Размышляя, он не терял нити косиоровской речи, дополняя ее своими воспоминаниями. Он вернулся мыслью к стахановскому движению. Как просто оно началось! В последнюю августовскую ночь 1935 года несколько человек спустились в шахту, опробовали отбойный молоток… Стали работать по-новому, принципиально новому методу. И пошел черно-серый поток угля… В глубине лавы в свете шахтерских лампочек родился новый метод. Он включил в себя столь многое. В нем, в его вещной сути, выразились высокие человеческие начала.
«Рыцарство — как странно, что это слово, казалось бы совсем из другого ряда, пришлось здесь к месту», — думал Василь. И уже обращал это слово к самому Косиору, продолжавшему свою речь. В ней словно бы обнажались новые просторы, новые горизонты и сразу во многих пластах. И в сознании Василя возникли слова, не сейчас, а раньше сказанные Косиором: «Люди социалистического покроя». Он тогда услышал их впервые, и они поразили его новизной не смысла — смысл был ясен и прежде, — но формы. И тогда же Косиор сказал о стахановцах: «Это только первые отряды…». Слово «отряд» и тогда, и сейчас связывалось с мыслью о войне. Мыслью, которая прямо вытекала из упоминания о фашизме.
Между тем речь продолжалась. Оратор нанизывал обобщение на обобщения, опуская связки, предоставляя слушателям заполнять пробелы собственными мыслями.

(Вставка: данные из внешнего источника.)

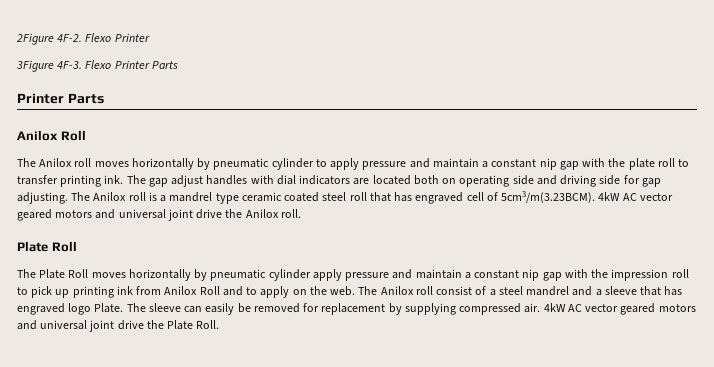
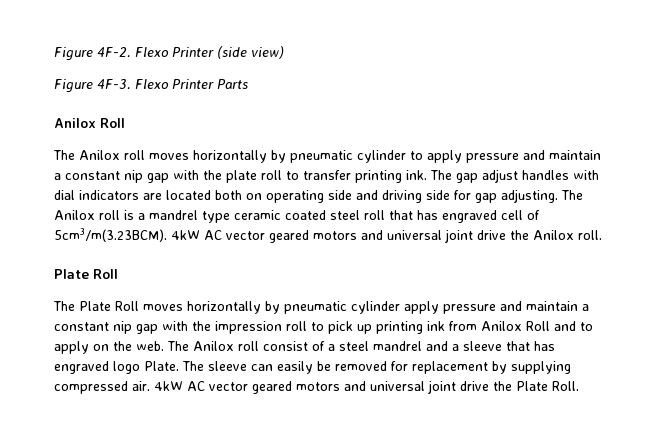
- 2Figure 4F-2. Flexo Printer
- 3Figure 4F-3.
+ Figure 4F-2. Flexo Printer (side view)
+ Figure 4F-3.
  Flexo Printer Parts
- Printer Parts

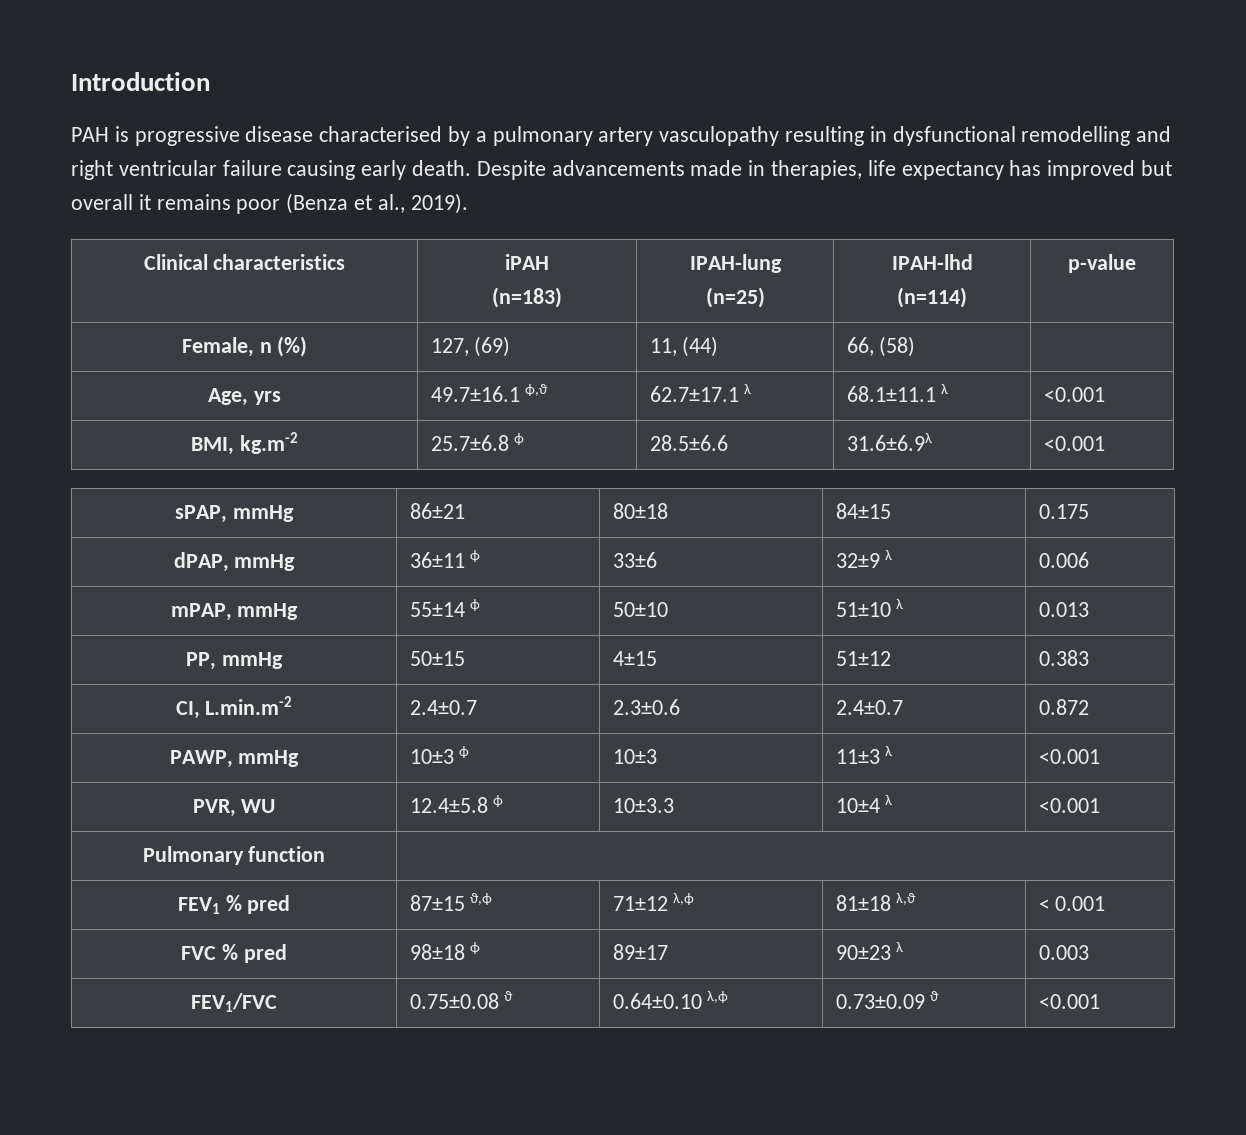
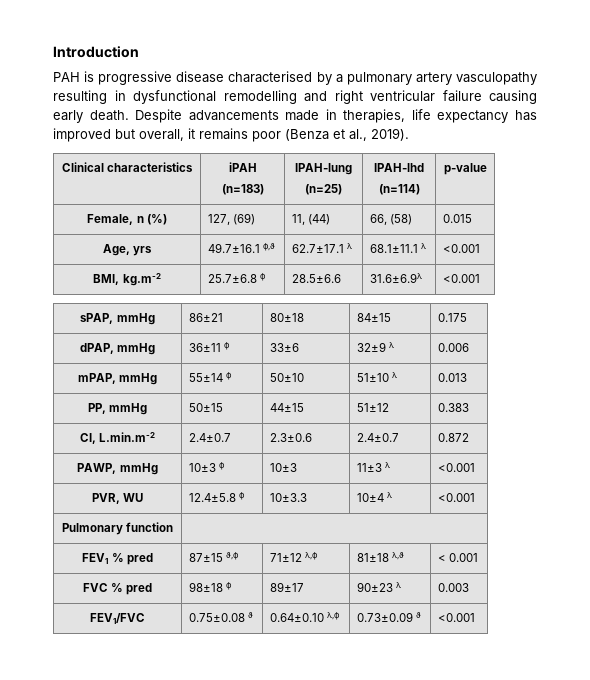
- Despite advancements made in therapies, life expectancy has improved but overall it remains poor (Benza et al., 2019).
+ Despite advancements made in therapies, life expectancy has improved but overall, it remains poor (Benza et al., 2019).
- Female, n (%) | 127, (69) | 11, (44) | 66, (58) |
+ Female, n (%) | 127, (69) | 11, (44) | 66, (58) | 0.015
- PP, mmHg | 50±15 | 4±15 | 51±12 | 0.383
+ PP, mmHg | 50±15 | 44±15 | 51±12 | 0.383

Василь слушал Косиора и думал: «Он мыслит широко не только потому, что умеет это, а потому еще, что стоит на мостике. Человек на капитанском мостике, в чем его особая черта? Да, разумеется, с мостика виднее, шире горизонт. Но важно другое: не только увидеть новые дали, но повести туда. Умение повести, в чем оно? Мы так часто повторяем слова «повышение сознательности», что они как бы уже стерлись, но сознательность и есть главный фактор. Только при таком экономически и политически высоком строе может родиться высокая сознательность. Невозможная на другом этапе развития общества».

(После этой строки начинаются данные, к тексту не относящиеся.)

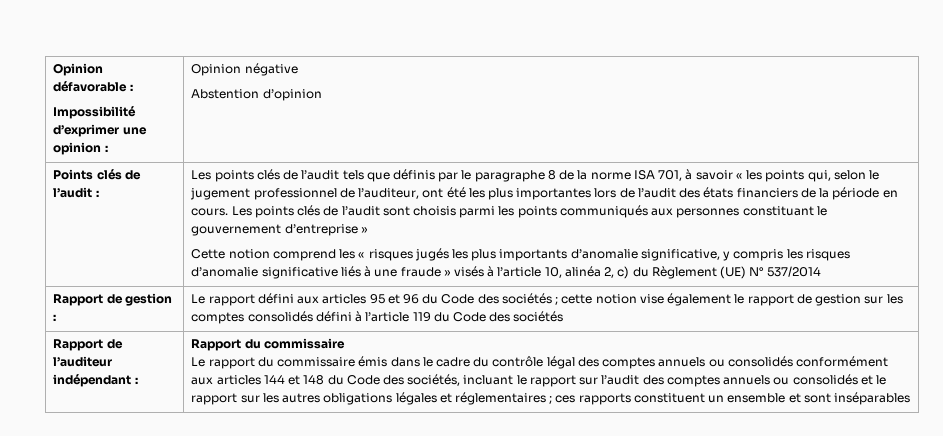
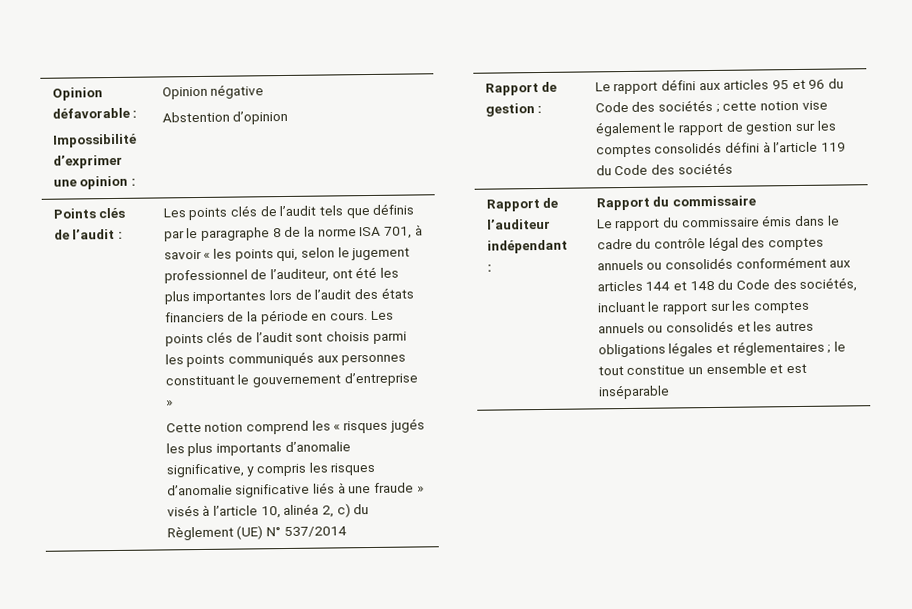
- Le rapport du commissaire émis dans le cadre du contrôle légal des comptes annuels ou consolidés conformément aux articles 144 et 148 du Code des sociétés, incluant le rapport sur l’audit des comptes annuels ou consolidés et le rapport sur les autres obligations légales et réglementaires ; ces rapports constituent un ensemble et sont inséparables
+ Le rapport du commissaire émis dans le cadre du contrôle légal des comptes annuels ou consolidés conformément aux articles 144 et 148 du Code des sociétés, incluant le rapport sur les comptes annuels ou consolidés et les autres obligations légales et réglementaires ; le tout constitue un ensemble et est inséparable

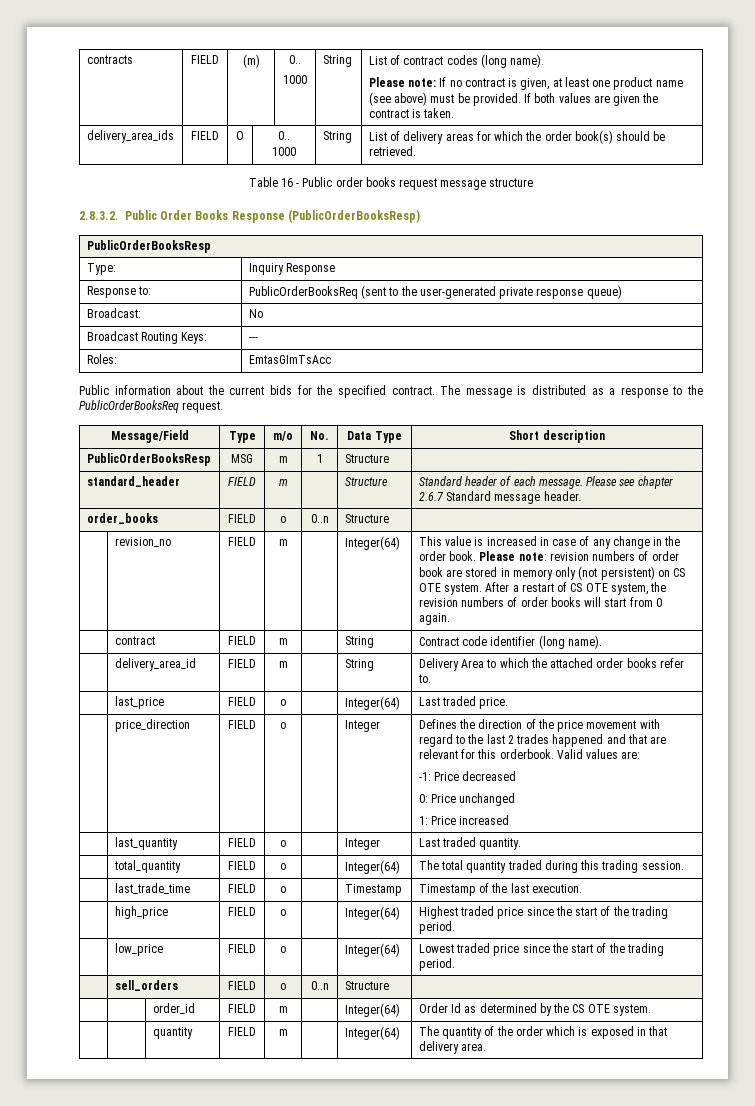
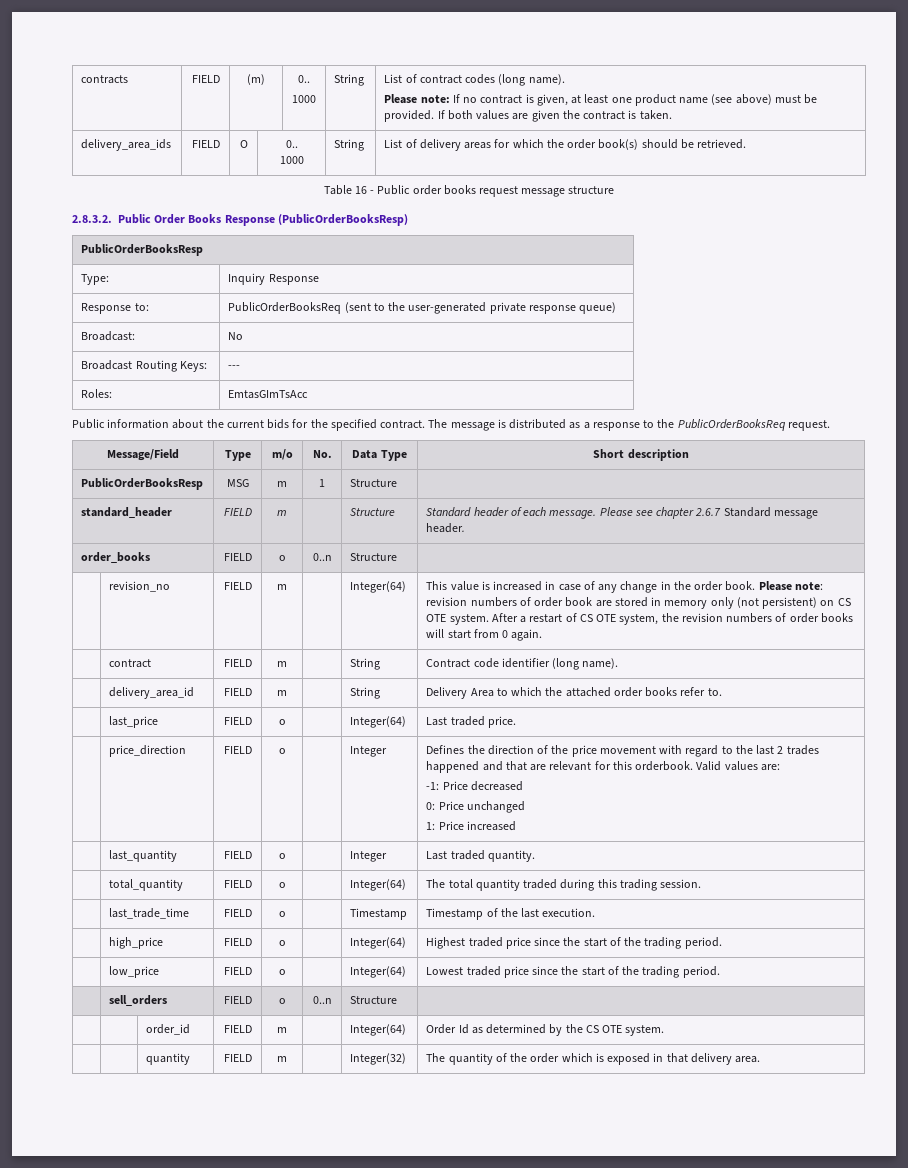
- | | quantity | FIELD | m | | Integer(64) | The quantity of the order which is exposed in that delivery area.
+ | | quantity | FIELD | m | | Integer(32) | The quantity of the order which is exposed in that delivery area.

Так слушал Василь Моргун, то отклоняясь от речи оратора, то снова возвращаясь к ней.
Когда Косиор закончил, снова разразились бурные аплодисменты, и, пока они длились, Моргун с не испытанным ранее чувством всматривался в знакомое лицо, озаренное этой минутой триумфа. Косиор сходил с трибуны, унося в себе свое одушевление, свою гордость. Свою любовь. И хотя здесь подводились итоги и Основной закон Советского государства закреплял уже достигнутое, не было ощущения финала, а только вновь открывшейся шири. И готовности идти по ней к новым горизонтам. В твердой уверенности, что в этом движении и кроется высокий смысл человеческой жизни.